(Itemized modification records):
========================
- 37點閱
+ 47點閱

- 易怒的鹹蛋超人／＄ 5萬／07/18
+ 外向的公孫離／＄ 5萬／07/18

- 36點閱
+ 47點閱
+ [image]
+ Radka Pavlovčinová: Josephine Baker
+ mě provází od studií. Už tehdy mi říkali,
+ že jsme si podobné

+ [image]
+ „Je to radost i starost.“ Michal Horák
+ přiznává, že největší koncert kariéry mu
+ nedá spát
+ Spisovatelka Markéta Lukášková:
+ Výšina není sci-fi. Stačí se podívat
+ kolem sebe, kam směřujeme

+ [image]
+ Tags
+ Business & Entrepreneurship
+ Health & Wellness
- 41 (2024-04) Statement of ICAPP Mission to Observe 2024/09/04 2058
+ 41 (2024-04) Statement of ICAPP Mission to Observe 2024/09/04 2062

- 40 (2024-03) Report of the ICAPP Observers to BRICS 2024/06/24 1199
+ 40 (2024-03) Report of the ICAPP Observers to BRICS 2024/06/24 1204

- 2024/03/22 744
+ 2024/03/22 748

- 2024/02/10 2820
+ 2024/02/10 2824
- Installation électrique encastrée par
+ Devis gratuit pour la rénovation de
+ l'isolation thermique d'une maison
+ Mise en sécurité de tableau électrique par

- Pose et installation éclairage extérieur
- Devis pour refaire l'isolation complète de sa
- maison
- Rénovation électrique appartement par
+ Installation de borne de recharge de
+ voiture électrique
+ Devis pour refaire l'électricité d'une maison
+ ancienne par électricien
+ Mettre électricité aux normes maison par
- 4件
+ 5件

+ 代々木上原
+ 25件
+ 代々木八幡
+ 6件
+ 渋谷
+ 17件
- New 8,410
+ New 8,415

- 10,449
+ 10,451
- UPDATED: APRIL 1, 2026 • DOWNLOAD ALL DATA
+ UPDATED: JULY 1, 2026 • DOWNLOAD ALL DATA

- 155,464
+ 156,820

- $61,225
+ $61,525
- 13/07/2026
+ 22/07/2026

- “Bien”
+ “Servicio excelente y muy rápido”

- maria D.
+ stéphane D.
========================
(What you are asked to do):
Return exactly the line that contains "- 13/07/2026" and every line after it, through the last line of the records.

(Answer):
- 13/07/2026
+ 22/07/2026

- “Bien”
+ “Servicio excelente y muy rápido”

- maria D.
+ stéphane D.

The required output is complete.